Microaggressions: A Black Muslim response!

Microaggressions: A Black Muslim response! 2016-10-12T23:10:21-05:00

“So your Muslim? Can you even recite the Qu’ran?” Can you say Al-Fathiah?”

Let me make this very clear: when I recite Al-Fatihah I strive to make it for the pleasure of Allah(SWT). I dont do it to accommodate some pseudo-religious test by non-black Muslims to verify whether or not I am truly an authenticate Muslim. Truth be told: even though I born in a Muslim household. I only started learning how to say the prayers in Arabic a couple of years ago. As African-American Muslims, we were robbed of our original language: Arabic.

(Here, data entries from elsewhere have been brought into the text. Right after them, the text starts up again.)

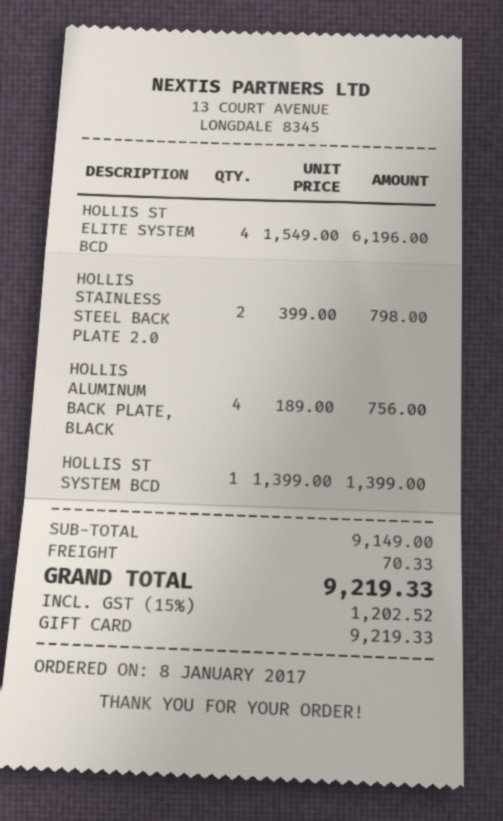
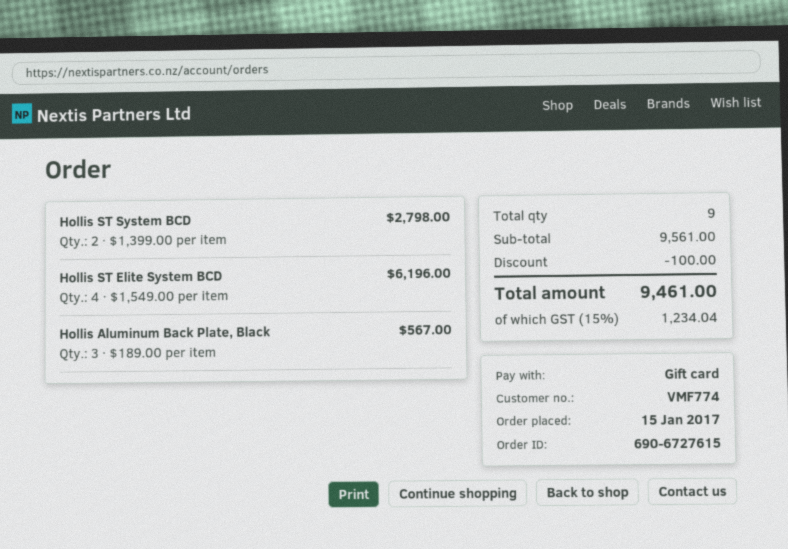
order date: 2017-01-08 -> 2017-01-15
HOLLIS STAINLESS STEEL BACK PLATE 2.0: 2 x 399.00 = 798.00 -> none
HOLLIS ALUMINUM BACK PLATE, BLACK: 4 x 189.00 = 756.00 -> 3 x 189.00 = 567.00
HOLLIS ST SYSTEM BCD: 1 x 1399.00 = 1399.00 -> 2 x 1399.00 = 2798.00
subtotal: 9149.00 -> 9561.00
discount: none -> 100.00
shipping: 70.33 -> none
tax: 15% = 1202.52 -> 15% = 1234.04
total: 9219.33 -> 9461.00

However, Ahmad Baba al Massufi was a great scholar of Timbuktu in West Africa and was a master Arabic Grammarian. Philis Wheatley one of the pioneers of African-American literature was known to have wrote in Arabic when she was young. In DisForming the American Canon: African-Arabic Slave Narratives and the Vernacular, Roanld Judy notes that an enslaved African had a manuscript that contained unintelligible Arabic. Scholars examining the document speculated that the brother was in the process of learning Arabic when he was young but his studies was interrupted. Thus, the Arabic he writes is “broken” and “unintelligible” as a result of slavery interrupting his studies.

So, for me personally I am actually in the process of learning the recitation of the Qu’ran. I make a plethora of errors when attempting to do so.  Does this somehow make me less of a Muslim than those fortunate enough to study tajweed since they were kids? Not one iota. I am not a Johny come lately Muslim in any sense of the word.